Every entry that follows should be output exactly, and every image in it left out.

> [Data records]
------------------------------------------------------------------------

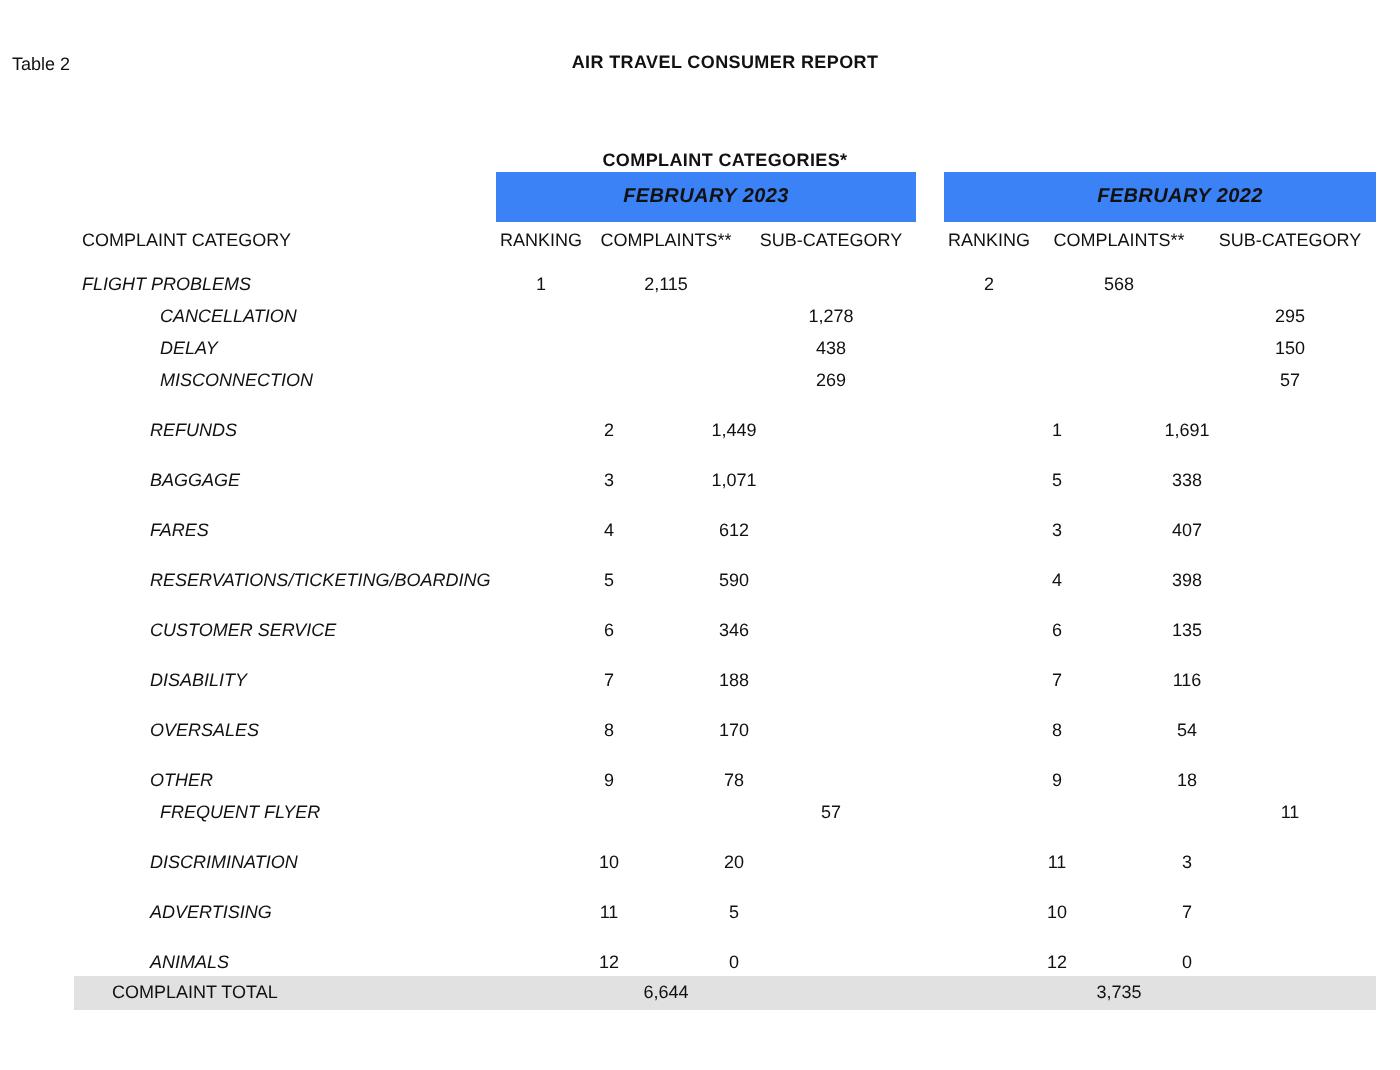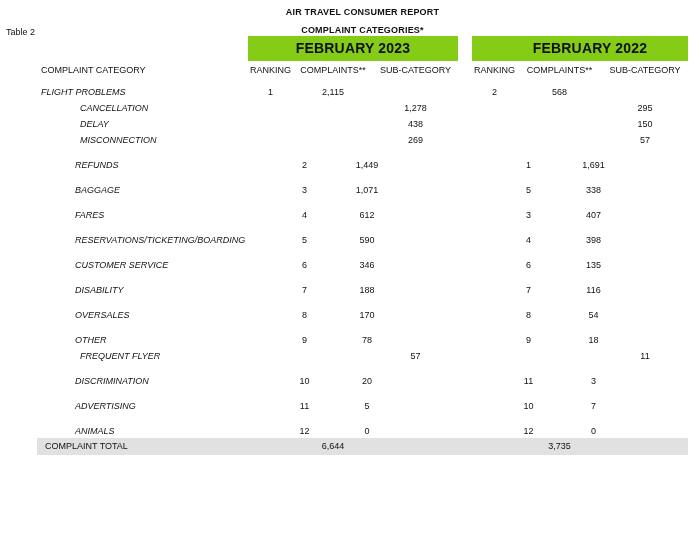--- a/index.html
+++ b/index.html
@@ -8,55 +8,56 @@
     background: #ffffff;
     font-family: "Liberation Sans", "DejaVu Sans", sans-serif;
     color: #111;
     overflow: hidden;
   }
   .page { position: relative; width: 700px; height: 535px; }
 
   .content { margin-left: 37px; margin-right: 12px; }
 
   .report-title {
-    padding-top: 6px;
+    padding-top: 25px;
     text-align: center;
     font-size: 9px;
     font-weight: bold;
     letter-spacing: .2px;
     line-height: 12px;
   }
   .table-label {
     position: absolute;
     left: 6px; top: 27px;
     font-size: 9px;
     line-height: 11px;
   }
   .table-title {
-    margin-top: 6px;
+    margin-top: 37px;
     text-align: center;
     font-size: 9px;
     font-weight: bold;
     letter-spacing: .2px;
     line-height: 12px;
   }
 
   .grid {
     display: grid;
     grid-template-columns: 211px 45px 80px 85px 14px 45px 85px 86px;
   }
 
   .band-row { height: 25px; }
   .band {
-    background: #84cc16;
+    background: #3b82f6;
     text-align: center;
-    font-size: 14px;
+    font-size: 10px;
     font-weight: bold;
     line-height: 25px;
     letter-spacing: .2px;
+    font-style: italic;
   }
   .band-2023 { grid-column: 2 / 5; }
   .band-2022 { grid-column: 6 / 9; padding-left: 20px; }
 
   .colhead-row {
     margin-top: 3px;
     height: 13px;
     line-height: 13px;
     font-size: 9px;
   }
@@ -75,21 +76,21 @@
   .row.first { margin-top: 9px; }
   .row.main { margin-top: 12px; margin-left: 34px; }
   .row.sub { margin-top: 3px; }
 
   .total-row {
     height: 17px;
     line-height: 17px;
     font-size: 9px;
     background: #e1e1e1;
   }
-  .total-row .cat { padding-left: 8px; }
+  .total-row .cat { padding-left: 19px; }
 
   .footnotes {
     margin-left: 5px;
     margin-top: 22px;
     font-size: 9px;
     line-height: 11px;
   }
 </style>
 </head>
 <body>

------------------------------------------------------------------------

> [Solution to the exercise]
--- a/index.html
+++ b/index.html
@@ -8,55 +8,56 @@
     background: #ffffff;
     font-family: "Liberation Sans", "DejaVu Sans", sans-serif;
     color: #111;
     overflow: hidden;
   }
   .page { position: relative; width: 700px; height: 535px; }
 
   .content { margin-left: 37px; margin-right: 12px; }
 
   .report-title {
-    padding-top: 6px;
+    padding-top: 25px;
     text-align: center;
     font-size: 9px;
     font-weight: bold;
     letter-spacing: .2px;
     line-height: 12px;
   }
   .table-label {
     position: absolute;
     left: 6px; top: 27px;
     font-size: 9px;
     line-height: 11px;
   }
   .table-title {
-    margin-top: 6px;
+    margin-top: 37px;
     text-align: center;
     font-size: 9px;
     font-weight: bold;
     letter-spacing: .2px;
     line-height: 12px;
   }
 
   .grid {
     display: grid;
     grid-template-columns: 211px 45px 80px 85px 14px 45px 85px 86px;
   }
 
   .band-row { height: 25px; }
   .band {
-    background: #84cc16;
+    background: #3b82f6;
     text-align: center;
-    font-size: 14px;
+    font-size: 10px;
     font-weight: bold;
     line-height: 25px;
     letter-spacing: .2px;
+    font-style: italic;
   }
   .band-2023 { grid-column: 2 / 5; }
   .band-2022 { grid-column: 6 / 9; padding-left: 20px; }
 
   .colhead-row {
     margin-top: 3px;
     height: 13px;
     line-height: 13px;
     font-size: 9px;
   }
@@ -75,21 +76,21 @@
   .row.first { margin-top: 9px; }
   .row.main { margin-top: 12px; margin-left: 34px; }
   .row.sub { margin-top: 3px; }
 
   .total-row {
     height: 17px;
     line-height: 17px;
     font-size: 9px;
     background: #e1e1e1;
   }
-  .total-row .cat { padding-left: 8px; }
+  .total-row .cat { padding-left: 19px; }
 
   .footnotes {
     margin-left: 5px;
     margin-top: 22px;
     font-size: 9px;
     line-height: 11px;
   }
 </style>
 </head>
 <body>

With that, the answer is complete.